While most the objections still focus on the arguing that antifa violence is strategically ineffective, alienating potential supporters and allowing the detestable deplorables to assume the role of victims, etc(1), a few actually condemned the acts in themselves(2). Even before the Berkeley events Noam Chomsky had called antifa behavior “often wrong in principle” and after the events he was joined by others, including Chris Hedges, who argued in How ‘Antifa’ Mirrors the ‘Alt-Right’ that the black bloc and the alt-right share “the same lust for violence….”
Carl Boggs, long-time left scholar and activist, went even further, arguing against the left’s propensity to attempt to silence offending voices in a Counterpunch article The Strange (and Tortured) Legacy of “Free Speech”
“The irony is that while the [Free Speech Movement] and its heirs did everything possible to expand the realm of free speech, new social forces – extreme identity groups, Antifa – want to restrict or deny freedoms.”

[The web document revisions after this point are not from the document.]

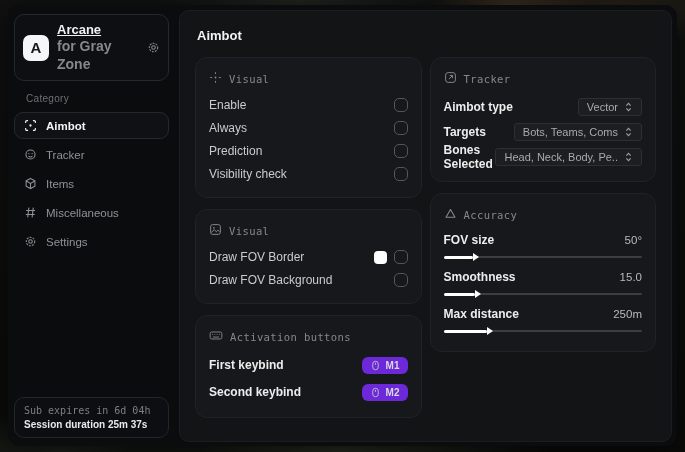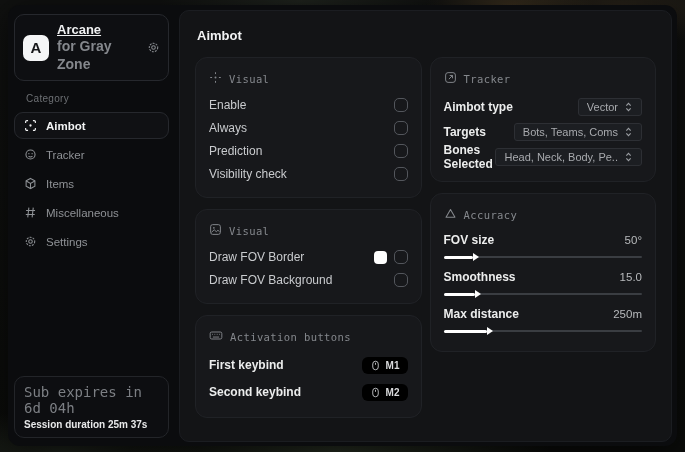--- a/index.html
+++ b/index.html
@@ -83,7 +83,7 @@
   .swatch { width:13px; height:13px; border-radius:4px; cursor:pointer; }
 
   .keychip {
-    display:flex; align-items:center; gap:5px; background:#000000; border-radius:6px;
+    display:flex; align-items:center; gap:5px; background:#6d28d9; border-radius:6px;
     padding:3px 8px; color:#d9dadc; font-size:10px; font-weight:bold; cursor:pointer;
   }
   .keychip svg { color:#b9bbbe; }

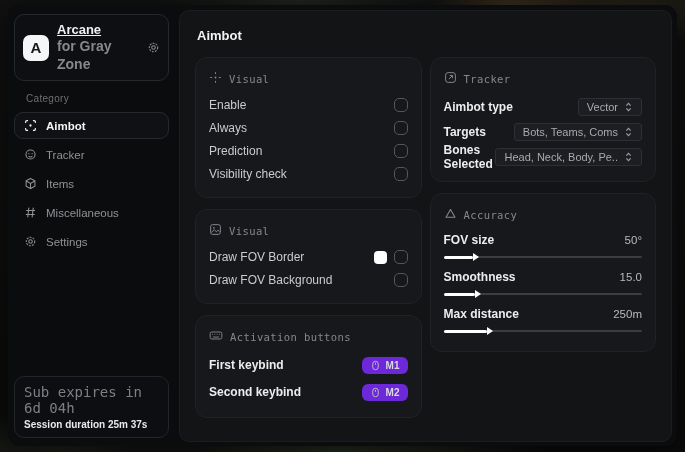--- a/index.html
+++ b/index.html
@@ -52,7 +52,7 @@
   .sb-footer {
     margin-top:auto; border:1px solid #232529; border-radius:10px; padding:7px 9px; background:#0d0e11;
   }
-  .expiry { font-family:"DejaVu Sans Mono", monospace; font-size:14px; color:#7c7f84; margin-bottom:3px; }
+  .expiry { font-family:"DejaVu Sans Mono", monospace; font-size:10px; color:#7c7f84; margin-bottom:3px; }
   .session { font-size:10px; font-weight:bold; color:#e8e9ea; }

Today’s rampage in Berkeley by antifa thugs is one more opportunity for the left to disavow the practice of brutal physical assault on any opponent they can get their hands on, but I wouldn’t hold my breath waiting.
Almost none of even those few on the left who publicly dissent from antifa tactics can actually bring themselves to just say that it’s simply wrong to beat people up because you disagree with them.
A good example of this is to be found in the “democratic” socialist magazine In These Times‘ (hardly the voice of the black bloc) debate Should We Deny Fascists a Platform? Even the most moderate of the 3 interlocutors, Nathan Robinson, can still only manage in his contribution We’ll Beat the Fascists With Ideas, Not Fists an argument based on expedience:
The appeal of shutting down right-wingers is easy to see; after all, nobody should want to see these speakers’ poisonous doctrines spread. But in the short term it’s counterproductive, and in the long term it’s suicidal.
It hardly needs repeating that to significant sections of the left the definition of a “fascist” is extraordinarily broad, exceeded only by that of a “racist”. And so, as I have argued elsewhere (for example, here and here) for the vast majority of the left, free speech for the deplorable 1/2 of the country that voted for Trump is something to be allowed only when and if it suits our various radical and now even our not-so radical would-be Big Brothers.